Is the limb-girdle muscular dystrophy type 2H a defective autophagy disease?

Autophagy plays an essential tissue homeostatic function by ensuring the physiological turnover of cellular components and targeting stress-damaged proteins and organelles for degradation. An important relation between defective autophagy and muscular dystrophy was recently reported in human diseases caused by collagen VI deficiency. We have recently obtained experimental evidence suggesting a novel potential link between autophagy defects and muscle dystrophy. By a protein-protein interaction screening, we found that the tripartite motif protein 32 (TRIM32), a protein whose mutation causes the limb-girdle muscular dystrophy type 2H (LGMD2H), interacts with Ambra1, a positive regulator of autophagy. Prompted by this finding, we propose to investigate whether LGMD2H is characterized by a deficit in autophagy. To this aim, we will test whether TRIM32 is able to regulate autophagy by interacting and modulating Ambra1 function.
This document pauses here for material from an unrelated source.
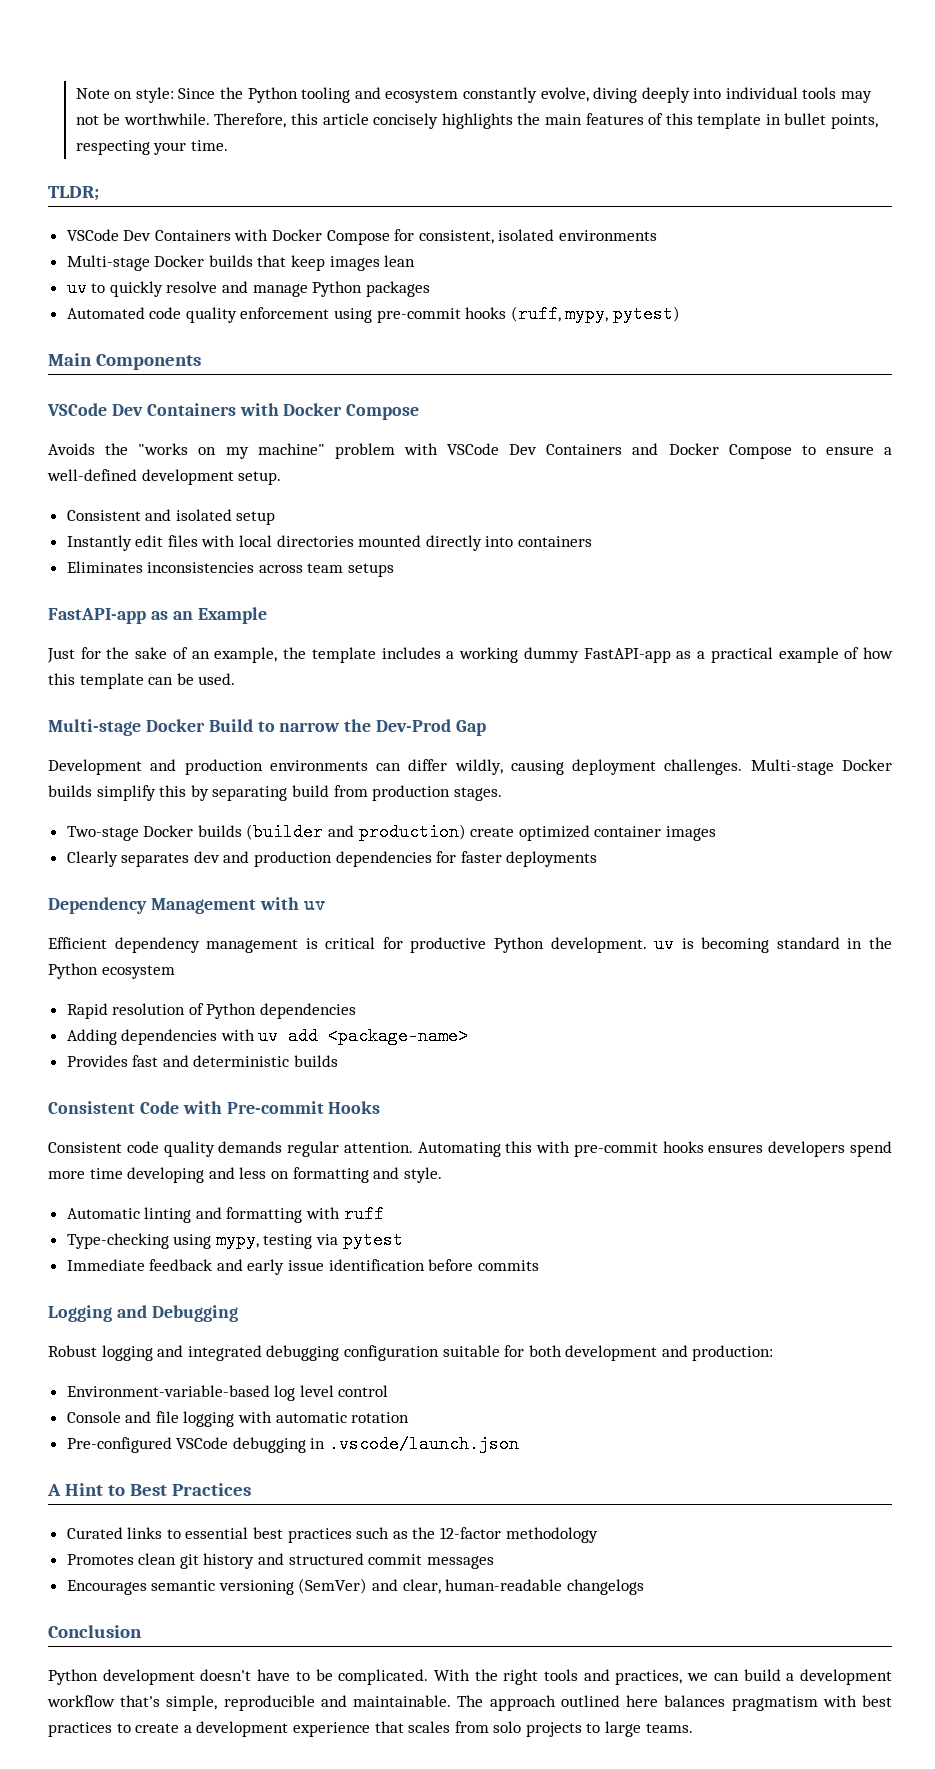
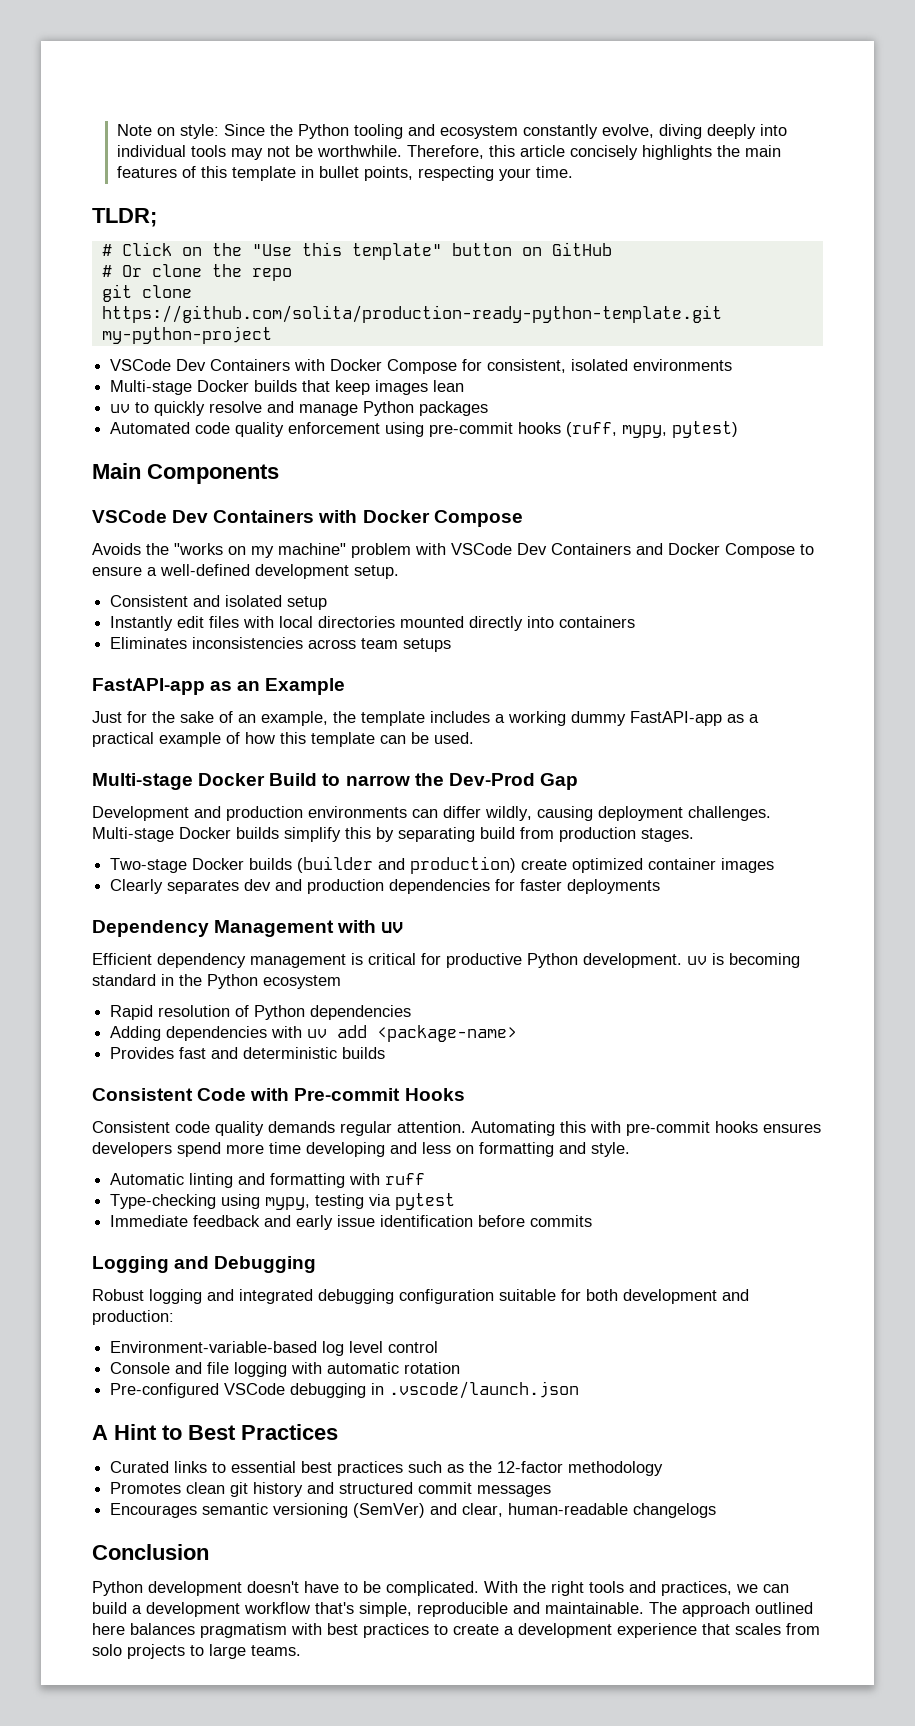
+ # Click on the "Use this template" button on GitHub
+ # Or clone the repo
+ git clone https://github.com/solita/production-ready-python-template.git my-python-project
Moreover, we will assess whether the expression of TRIM32 mutants found in LGMD2H interferes with the autophagy-mediated turnover of muscle proteins. Finally, we will explore whether the induction of autophagy by pharmacological agents may counteract the increased susceptibility to cell death induction caused by TRIM32 downregulation. Altogether, these approaches will provide information on the potential application of proautophagic drugs to prevent or attenuate the progression of LGMD2H/STM diseases.